_WORK INSTRUCTION_
Look below for the line containing "text: beacon discovered". Write out that line and the rest through the last one, exactly as they appear, but without pictures.

Dataset records

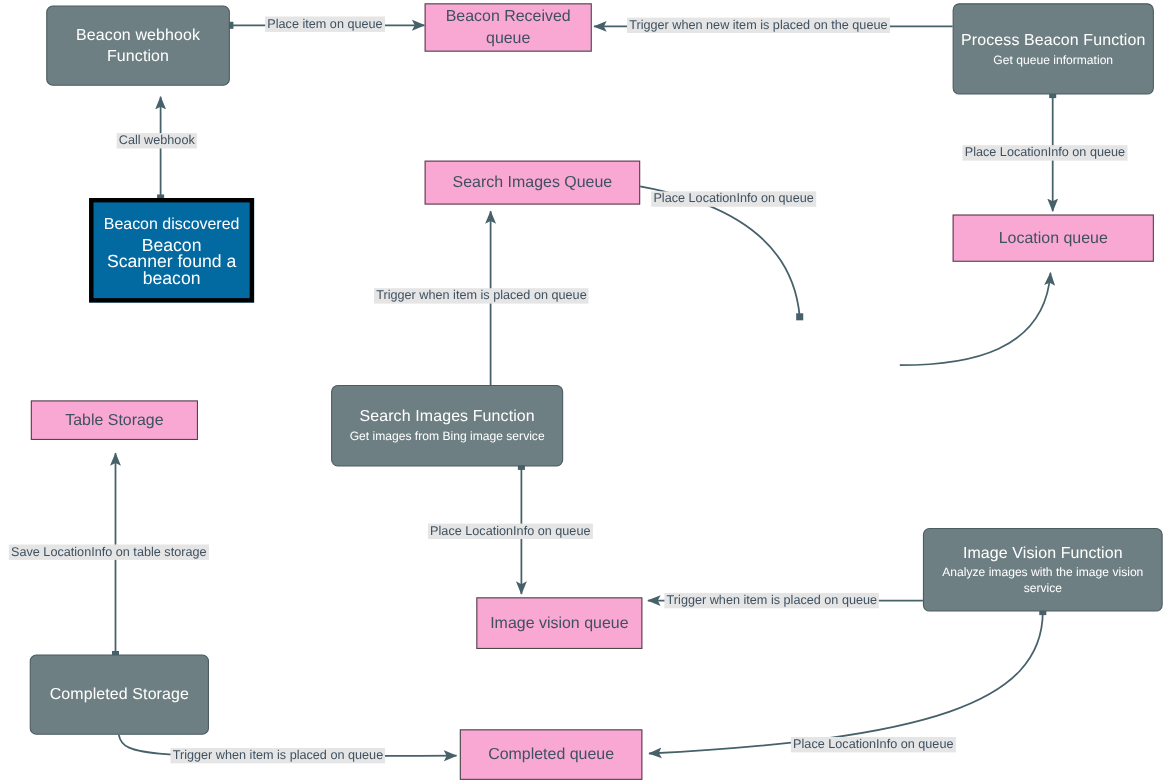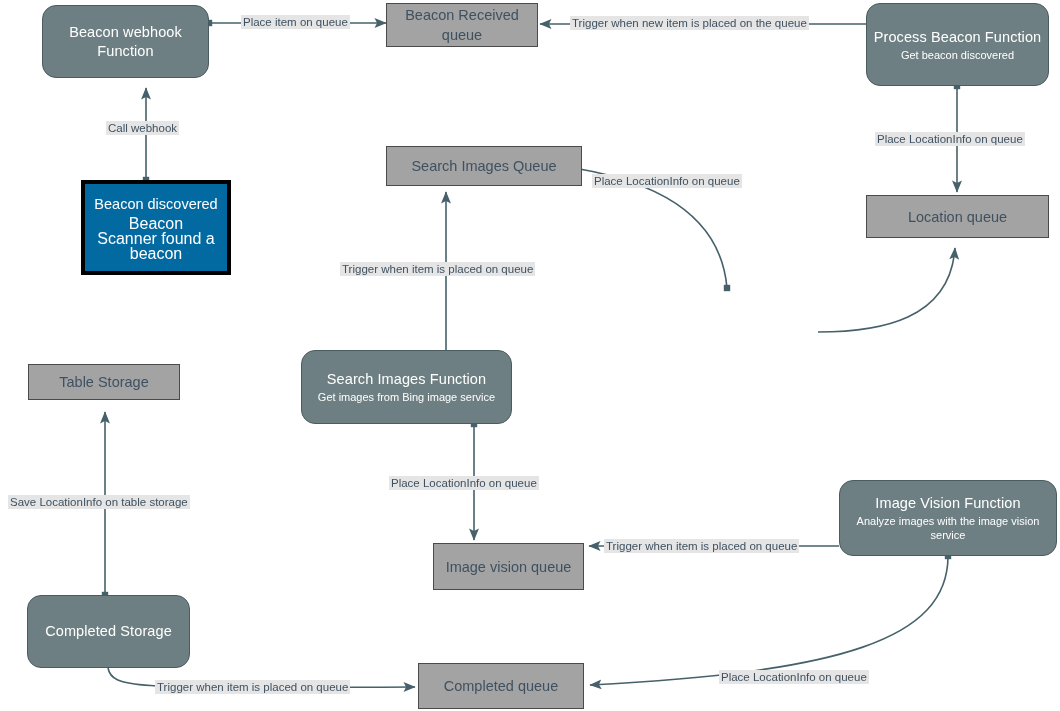"Beacon Received queue" .node.queue { background: #a3a3a3 -> #f9a8d4 }
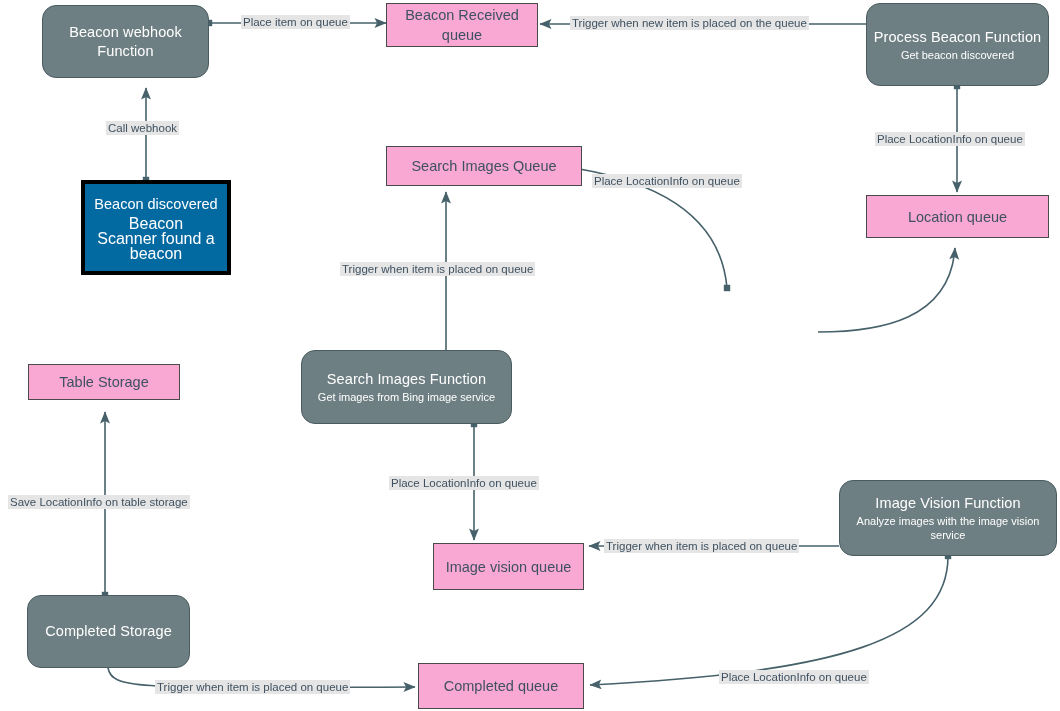"Beacon webhook Function" .node.func { border-radius: 14px -> 6px }
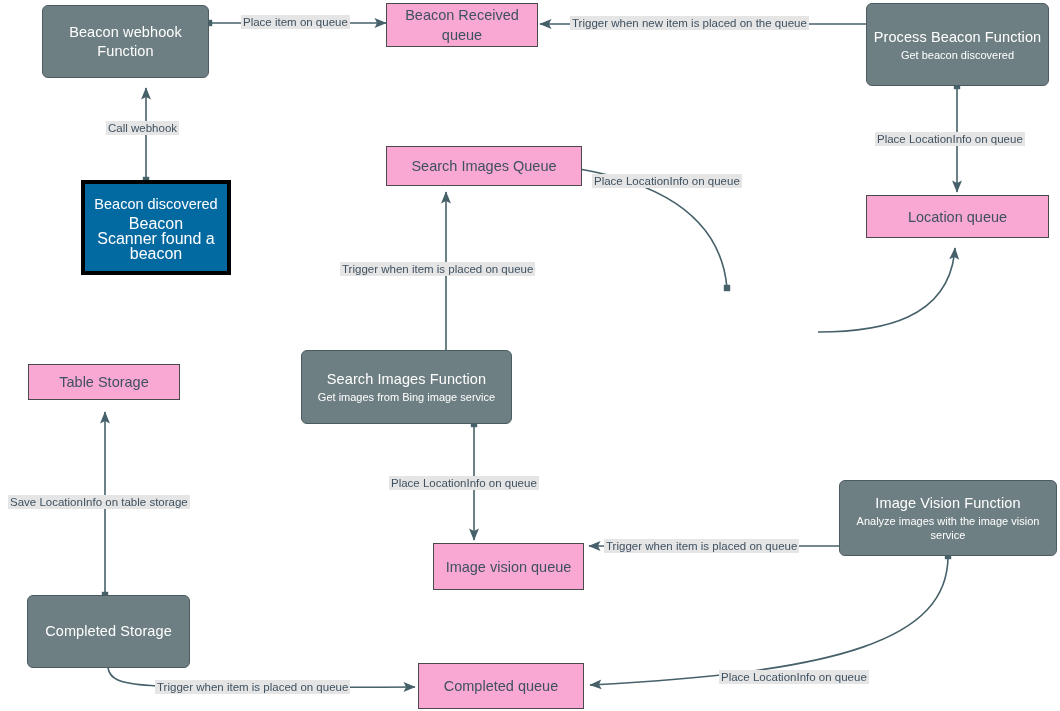"Get beacon discovered" div.subtitle { text: beacon discovered -> queue information }
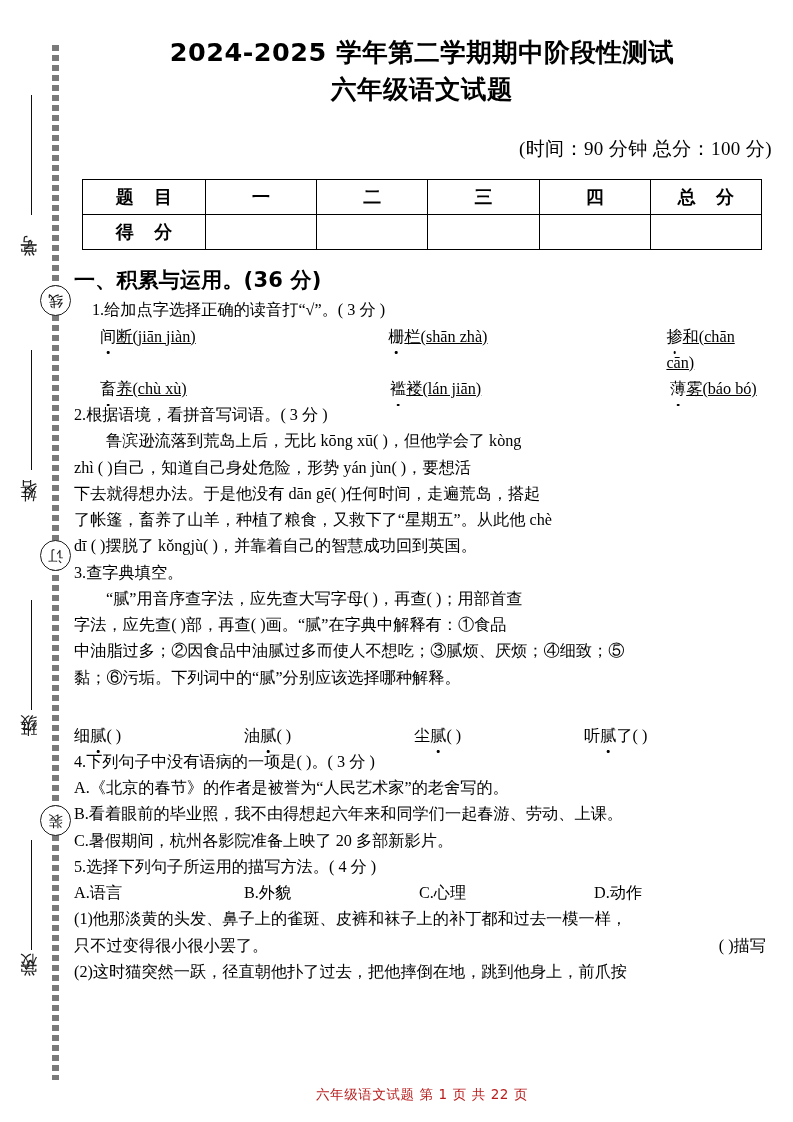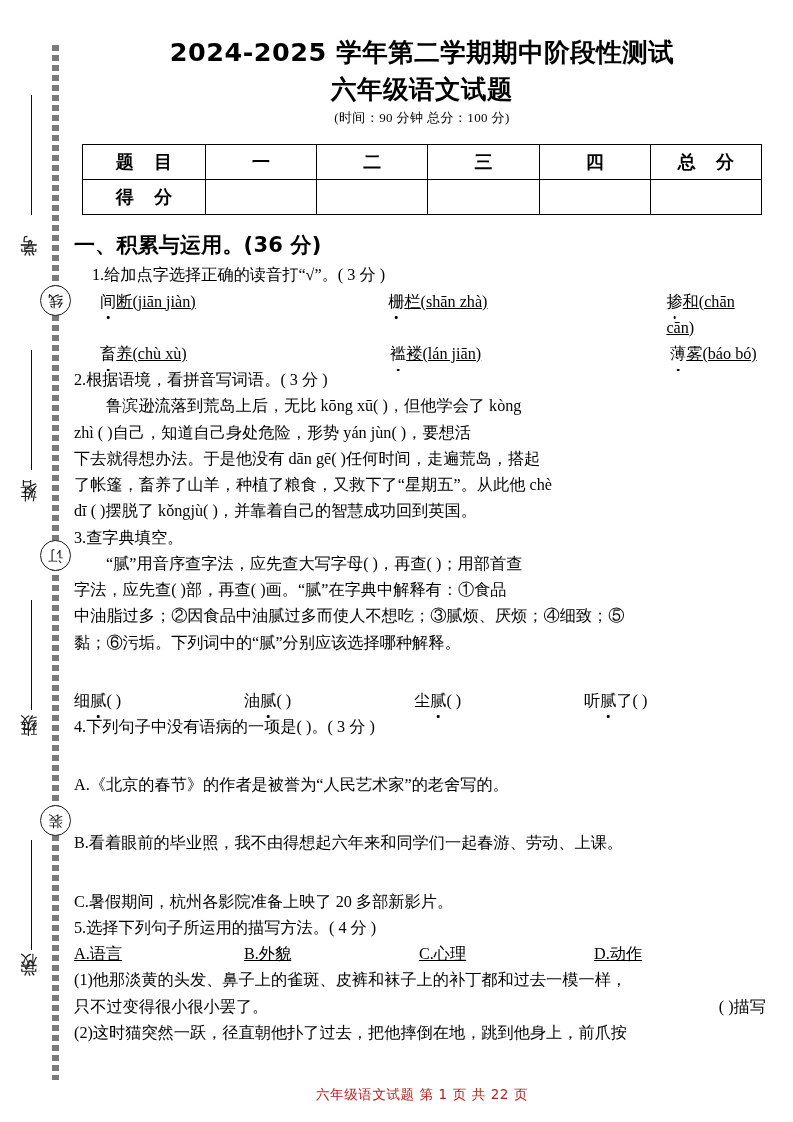"(时间：90 分钟 总分：100 分)" .doc-subtitle { font-size: 13px -> 19px; margin-top: 4px -> 31px; text-align: center -> right }
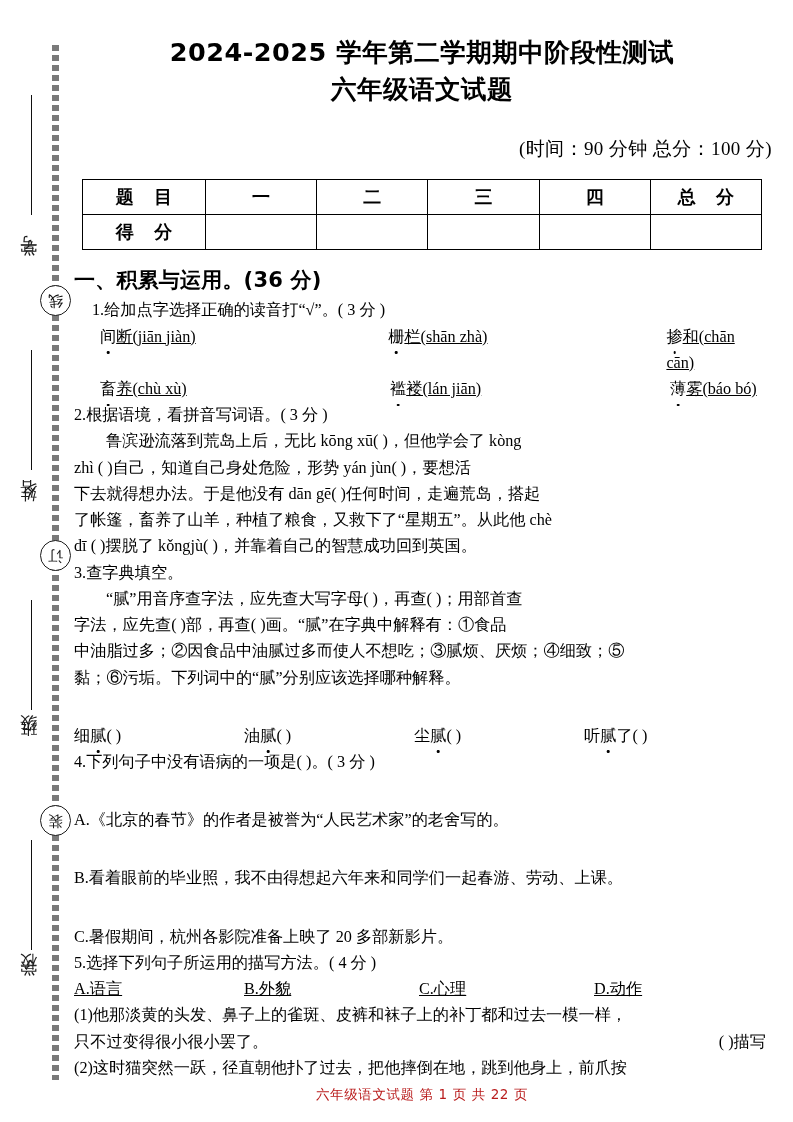"A.《北京的春节》的作者是被誉为“人民艺术家”的老舍写的。" .opt-line { margin-top: 32px -> none }
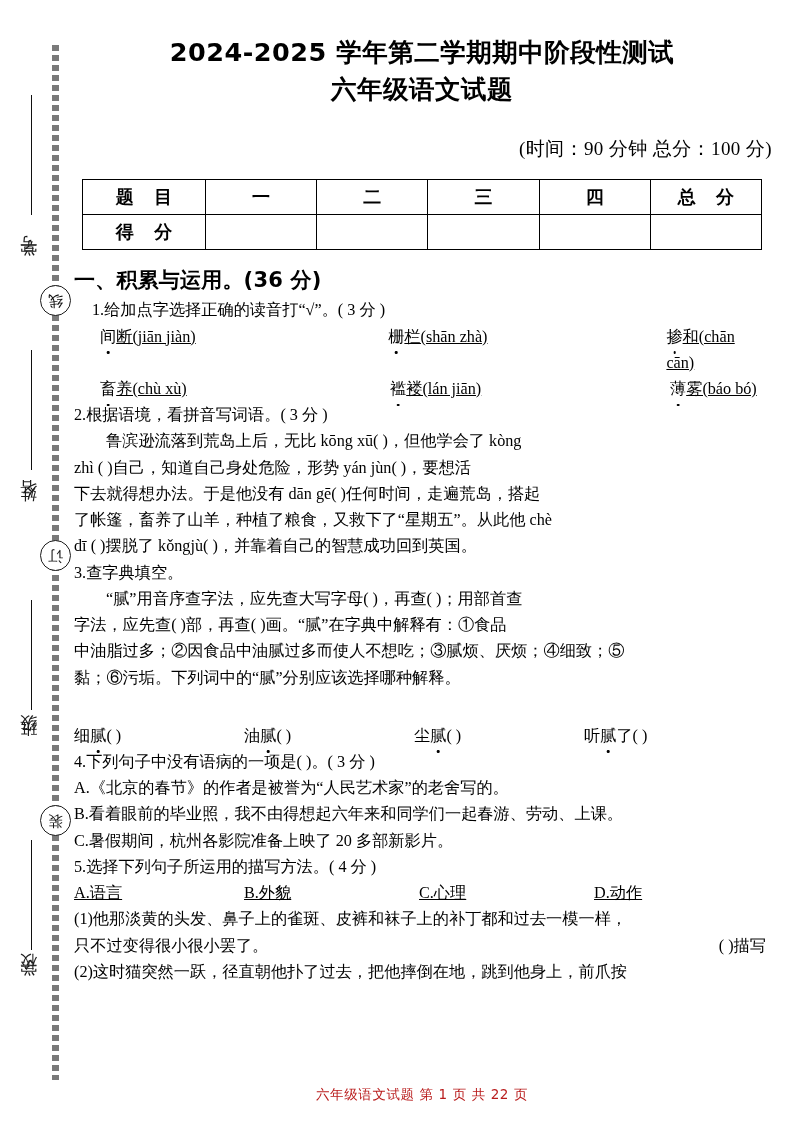"A.语言" .opts-abcd { text-decoration: underline -> none }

_RESPONSE TO THIS TASK_
"Get beacon discovered" div.subtitle { text: beacon discovered -> queue information }
"(时间：90 分钟 总分：100 分)" .doc-subtitle { font-size: 13px -> 19px; margin-top: 4px -> 31px; text-align: center -> right }
"A.《北京的春节》的作者是被誉为“人民艺术家”的老舍写的。" .opt-line { margin-top: 32px -> none }
"A.语言" .opts-abcd { text-decoration: underline -> none }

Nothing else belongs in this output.